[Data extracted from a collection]
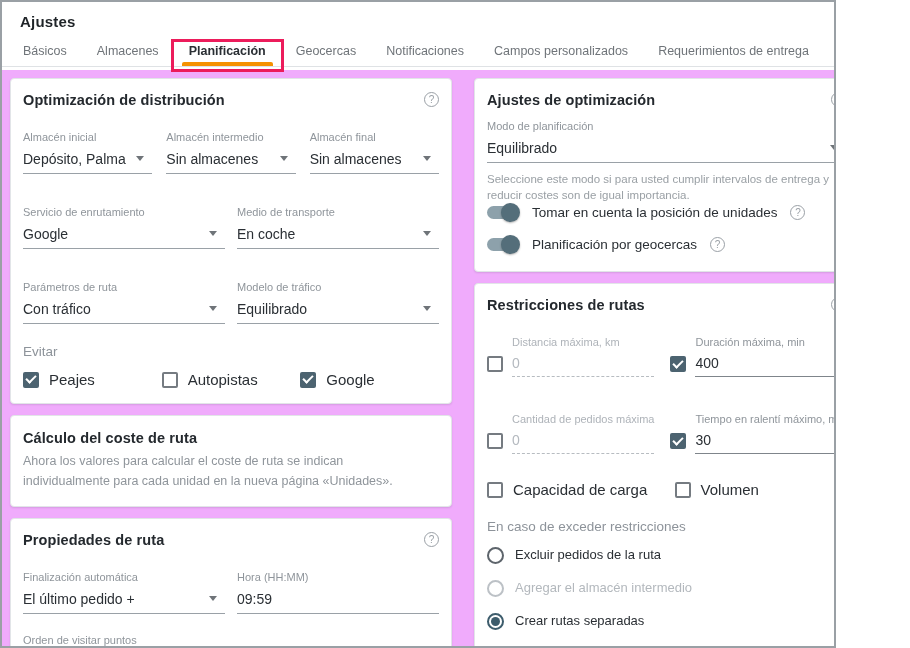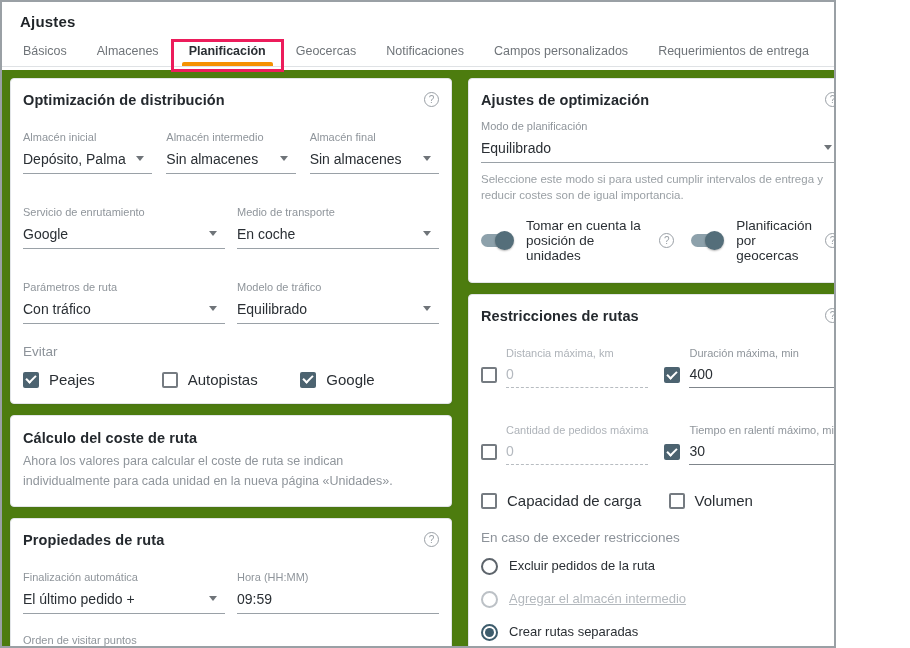--- a/index.html
+++ b/index.html
@@ -24,8 +24,8 @@
          border:3px solid #ec1c5b; pointer-events:none; z-index:5; }
 
   
-  .content { position:absolute; top:68px; bottom:0; left:0; right:0; background:#4d7c0f;
-             padding:8px; display:flex; gap:16px; }
+  .content { position:absolute; top:68px; bottom:0; left:0; right:0; background:#f0abfc;
+             padding:8px; display:flex; gap:22px; }
   .col { display:flex; flex-direction:column; gap:11px; }
   .col-left { width:442px; flex:none; }
   .col-right { flex:1; }

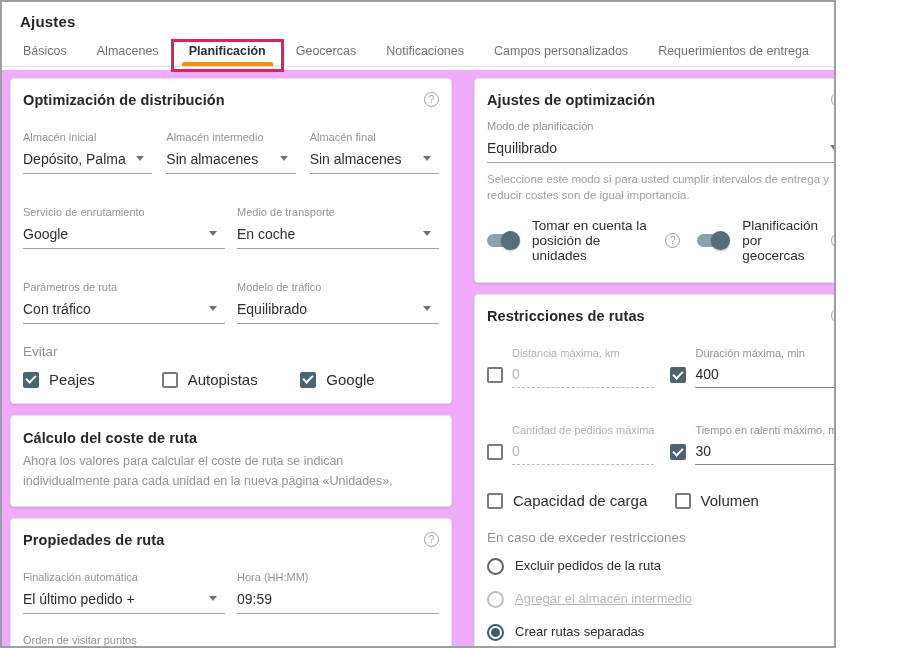--- a/index.html
+++ b/index.html
@@ -66,7 +66,7 @@
 
   
   .helper { font-size:11.5px; color:#9aa0a5; line-height:1.4; margin-top:8px; }
-  .toggle-rows { margin-top:15px; display:flex; gap:17px; padding-bottom:4px; }
+  .toggle-rows { margin-top:2px; display:flex; flex-direction:column; gap:17px; padding-bottom:4px; }
   .toggle-row { display:flex; align-items:center; gap:13px; }
   .toggle { width:32px; height:13px; border-radius:7px; background:#8da1ab; position:relative;
             flex:none; cursor:pointer; }

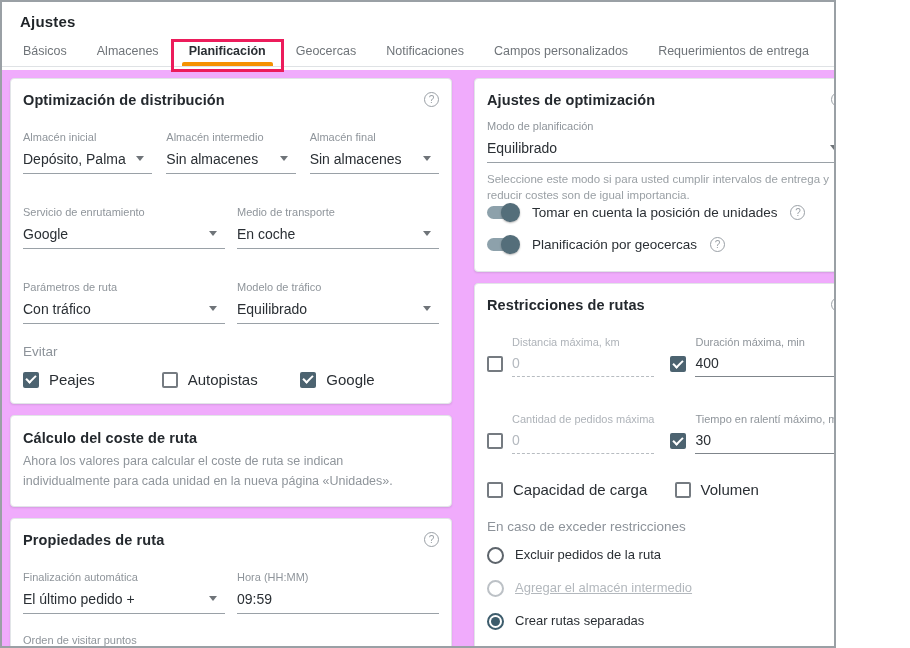--- a/index.html
+++ b/index.html
@@ -95,7 +95,7 @@
   .radio-row[data-state="selected"] .radio::after { content:""; position:absolute; inset:2px;
         border-radius:50%; background:#3d5c6c; }
   .radio-row[data-state="disabled"] .radio { border-color:#bcc1c6; }
-  .radio-row[data-state="disabled"] .radio-label { color:#b3b8bd;text-decoration:underline; }
+  .radio-row[data-state="disabled"] .radio-label { color:#b3b8bd; }
   .radio-label { font-size:13px; color:#2a2f34; }
 </style>
 </head>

*What you are asked to do*.
What's needed is an exact retyping of the records, pictures excluded.

*The completed task*.
--- a/index.html
+++ b/index.html
@@ -24,8 +24,8 @@
          border:3px solid #ec1c5b; pointer-events:none; z-index:5; }
 
   
-  .content { position:absolute; top:68px; bottom:0; left:0; right:0; background:#4d7c0f;
-             padding:8px; display:flex; gap:16px; }
+  .content { position:absolute; top:68px; bottom:0; left:0; right:0; background:#f0abfc;
+             padding:8px; display:flex; gap:22px; }
   .col { display:flex; flex-direction:column; gap:11px; }
   .col-left { width:442px; flex:none; }
   .col-right { flex:1; }

--- a/index.html
+++ b/index.html
@@ -66,7 +66,7 @@
 
   
   .helper { font-size:11.5px; color:#9aa0a5; line-height:1.4; margin-top:8px; }
-  .toggle-rows { margin-top:15px; display:flex; gap:17px; padding-bottom:4px; }
+  .toggle-rows { margin-top:2px; display:flex; flex-direction:column; gap:17px; padding-bottom:4px; }
   .toggle-row { display:flex; align-items:center; gap:13px; }
   .toggle { width:32px; height:13px; border-radius:7px; background:#8da1ab; position:relative;
             flex:none; cursor:pointer; }

--- a/index.html
+++ b/index.html
@@ -95,7 +95,7 @@
   .radio-row[data-state="selected"] .radio::after { content:""; position:absolute; inset:2px;
         border-radius:50%; background:#3d5c6c; }
   .radio-row[data-state="disabled"] .radio { border-color:#bcc1c6; }
-  .radio-row[data-state="disabled"] .radio-label { color:#b3b8bd;text-decoration:underline; }
+  .radio-row[data-state="disabled"] .radio-label { color:#b3b8bd; }
   .radio-label { font-size:13px; color:#2a2f34; }
 </style>
 </head>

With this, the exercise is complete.